Is there a list of rss feeds for the forum anywhere?


----------



## dswallow

luvmytivo said:


> Is there a list of rss feeds for the forum anywhere?


No explicit complete list; just change the forum number on the link above (or add more separated by commas).

You can find forum numbers by looking at the URL to view threads in each forum.


----------



## pagefault

boywaja said:


> RSS fans the link for the rss2 feed for season pass alerts is:
> http://www.tivocommunity.com/tivo-vb/external.php?type=rss2&forumids=10


Can you get RSS feeds for individual threads?


----------



## MirclMax

pagefault said:


> Can you get RSS feeds for individual threads?


It does not appear to be so. (Its not something that particular feature supports).

Also as a side note: I'm not 100% sure on this, but I'm pretty sure that the RSS feed will only update (i.e. put new activity at the top of the list) upon the creation of a new thread, not on a subsequent post to that thread.
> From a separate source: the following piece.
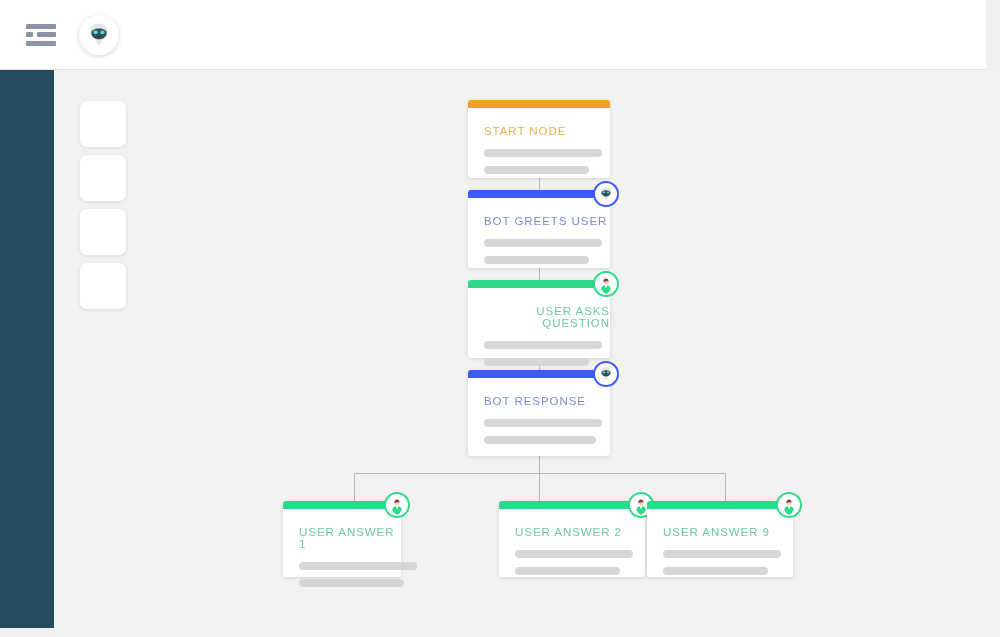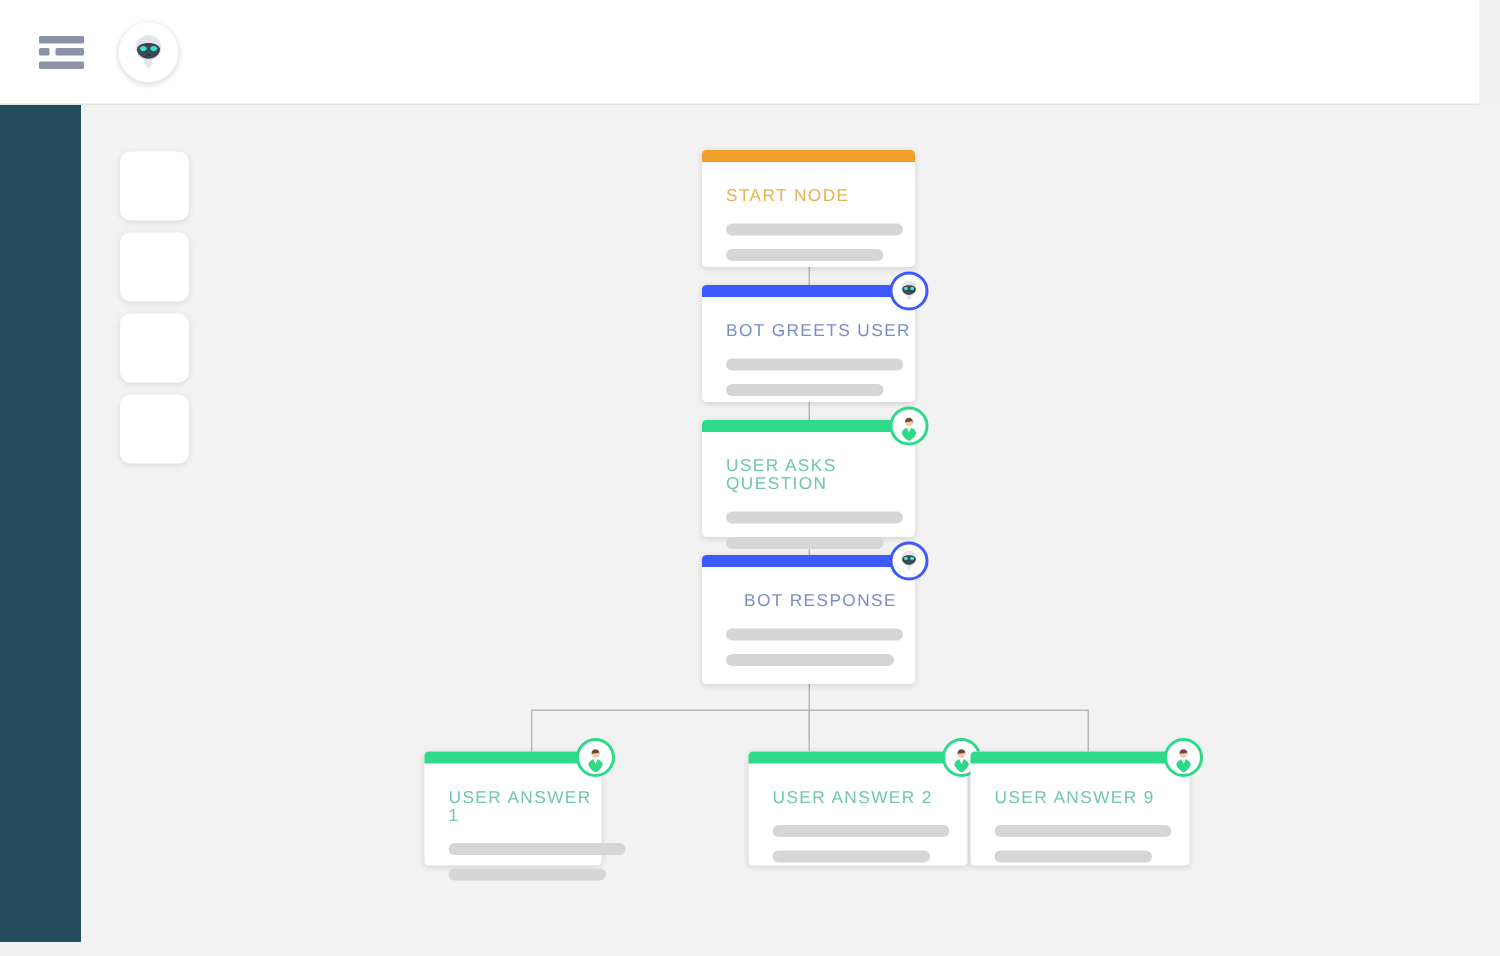"USER ASKS QUESTION" div.title { text-align: none -> right }
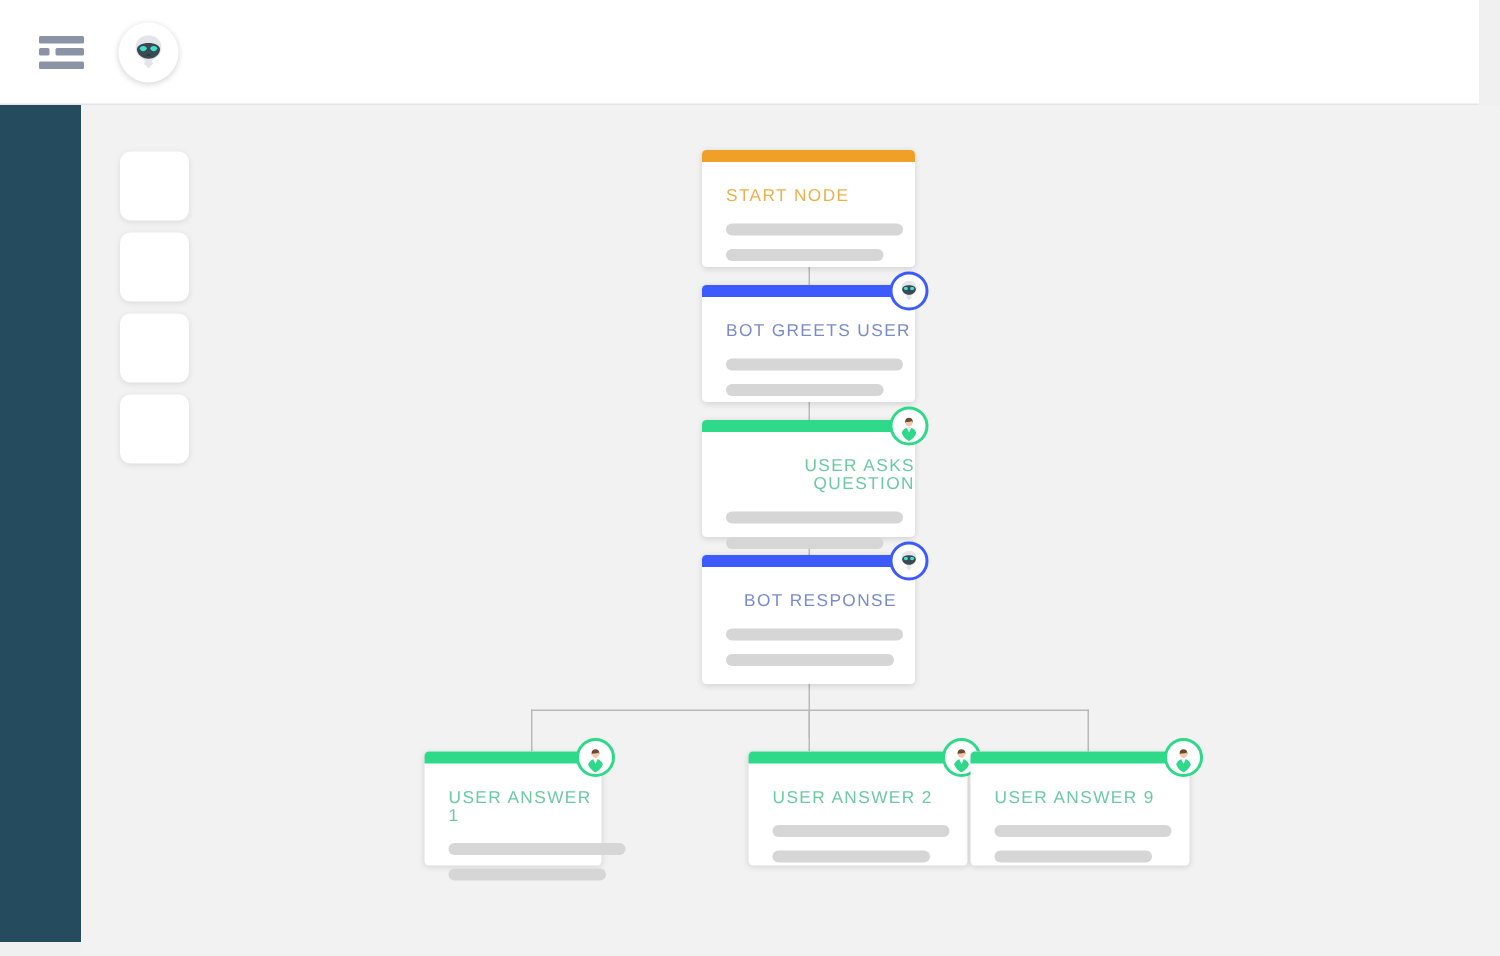"BOT RESPONSE" div.node { text-align: center -> none }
For this forum, knowing when a new thread is created is probably all that is needed. But I can see how that would cause a bit of an issue in other forums.


----------



## Mike20878

I see that the email notice sends notification of threads that have been updated. But can you change it so that the link takes you to the new post?

Thanks,
Mike


----------



## astrohip

MirclMax said:


> Also as a side note: I'm not 100% sure on this, but I'm pretty sure that the RSS feed will only update (i.e. put new activity at the top of the list) upon the creation of a new thread, not on a subsequent post to that thread.


You are correct. And I now find this causing a problem. Not knowing if there are any additional posts to several of the SPA threads is requiring that I check this forum daily. And that negates most of the benefit of an RSS feed.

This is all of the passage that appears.